Por cá, também há vencedores e vencidos. André Ventura e seus apoiantes ganharam folgadamente. Com isso, conquistam espaço e peso político que pode ser determinante noutros momentos.
No outro lado da balança estão os social-democratas madeirenses que perderam como nunca se tinha visto. Perderam os que apoiaram Marques Mendes, como Miguel Albuquerque. Mas perderam também os que se dividiram entre Gouveia e Melo e Cotrim de Figueiredo. Perderam todos, em todos os concelhos e em 45 freguesias. Em 50 anos, nunca o partido do Governo viu algo assim.
Entre a oposição, também não há grandes razões para festejar.
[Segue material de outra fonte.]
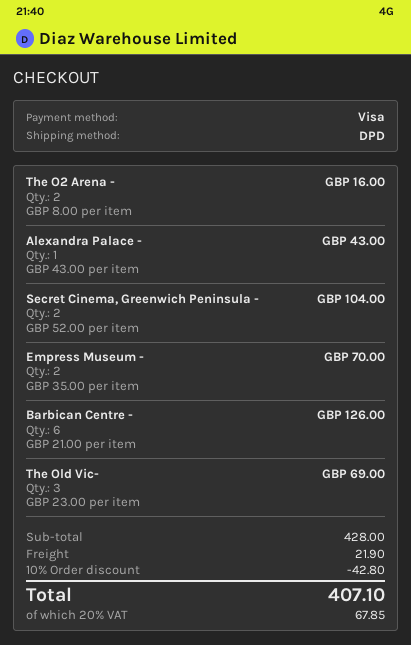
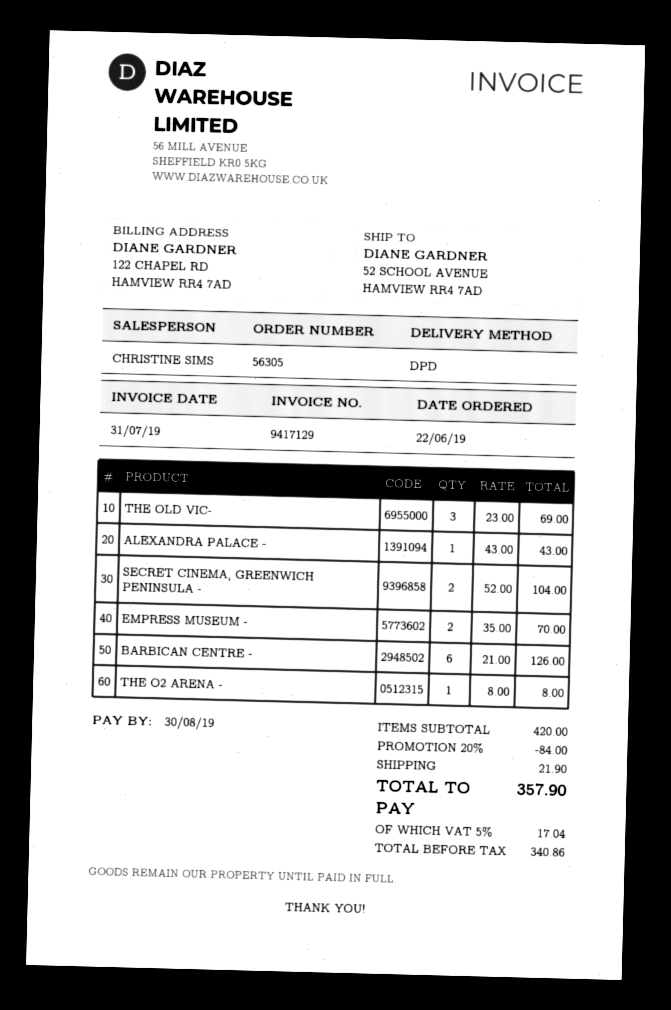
The O2 Arena -: 2 x 8.00 = 16.00 -> 1 x 8.00 = 8.00
subtotal: 428.00 -> 420.00
discount: 10% = 42.80 -> 20% = 84.00
tax: 20% = 67.85 -> 5% = 17.04
total: 407.10 -> 357.90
O JPP esteve ausente de todo este processo eleitoral e o PS voltou a deixar-se ultrapassar, agora pelo Chega. Resta a sensação de inversão de trajetória e de estar do lado do vencedor.

Dirão todos, vencedores e derrotados, que estas foram eleições diferentes. Que o povo sabe escolher. Que não se pode generalizar. Pois sim. Mas este resultado deixa portas escancaradas para o que era visto como o inimigo comum, tanto à direita como à esquerda. Uns e outros talvez ainda não tenham percebido, mas esse adversário, que começou por meter o pé na sala, já entrou na casa. E fechou a porta.